=== Begin Enclosure ===

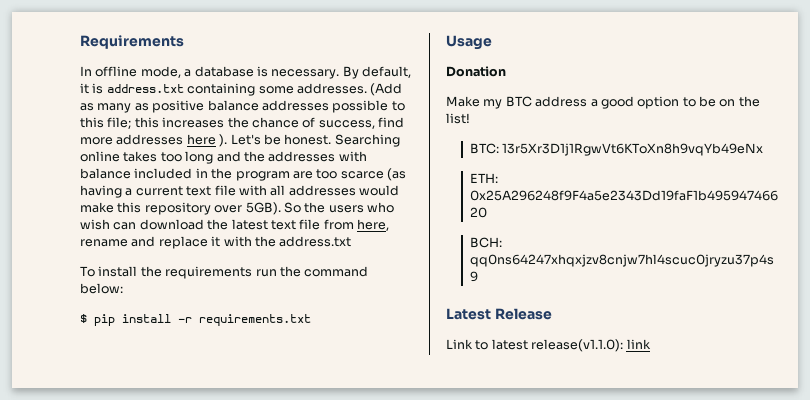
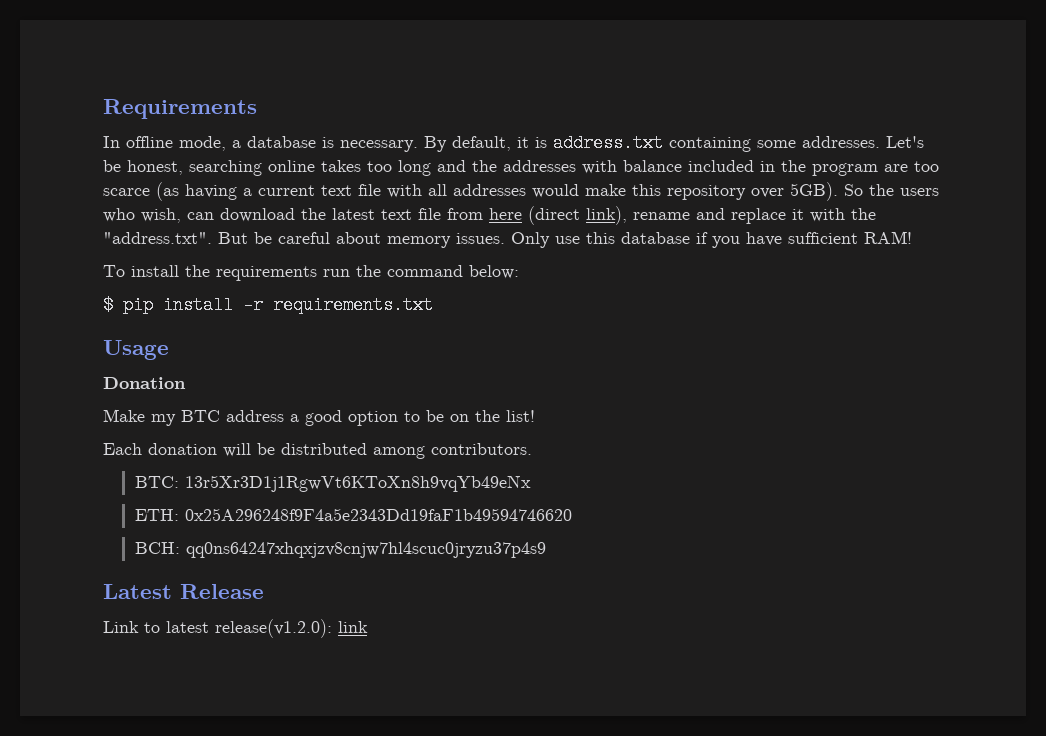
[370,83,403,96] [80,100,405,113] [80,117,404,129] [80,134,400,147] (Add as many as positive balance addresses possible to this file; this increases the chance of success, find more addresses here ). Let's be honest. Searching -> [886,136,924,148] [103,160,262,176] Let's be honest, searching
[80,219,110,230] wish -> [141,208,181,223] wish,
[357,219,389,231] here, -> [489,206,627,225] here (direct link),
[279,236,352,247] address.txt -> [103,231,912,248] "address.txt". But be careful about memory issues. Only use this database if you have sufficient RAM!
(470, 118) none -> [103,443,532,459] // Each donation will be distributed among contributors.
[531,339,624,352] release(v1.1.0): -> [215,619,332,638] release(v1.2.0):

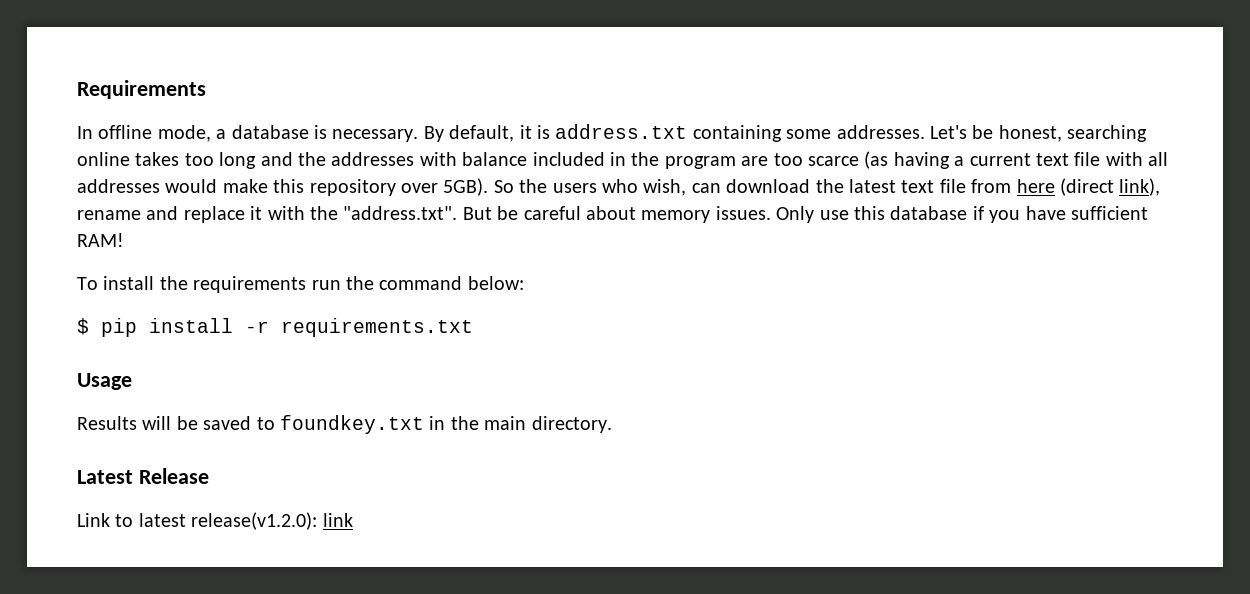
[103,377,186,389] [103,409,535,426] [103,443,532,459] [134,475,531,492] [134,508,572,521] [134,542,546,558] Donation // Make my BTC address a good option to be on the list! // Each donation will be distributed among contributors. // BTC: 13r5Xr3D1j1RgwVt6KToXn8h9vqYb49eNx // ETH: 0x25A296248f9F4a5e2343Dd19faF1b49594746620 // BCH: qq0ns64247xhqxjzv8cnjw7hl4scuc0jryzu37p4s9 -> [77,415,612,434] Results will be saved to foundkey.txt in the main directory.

=== End Enclosure ===

Search the material above for the word "here", then copy each line that holds it.

> Response box:
[370,83,403,96] [80,100,405,113] [80,117,404,129] [80,134,400,147] (Add as many as positive balance addresses possible to this file; this increases the chance of success, find more addresses here ). Let's be honest. Searching -> [886,136,924,148] [103,160,262,176] Let's be honest, searching
[357,219,389,231] here, -> [489,206,627,225] here (direct link),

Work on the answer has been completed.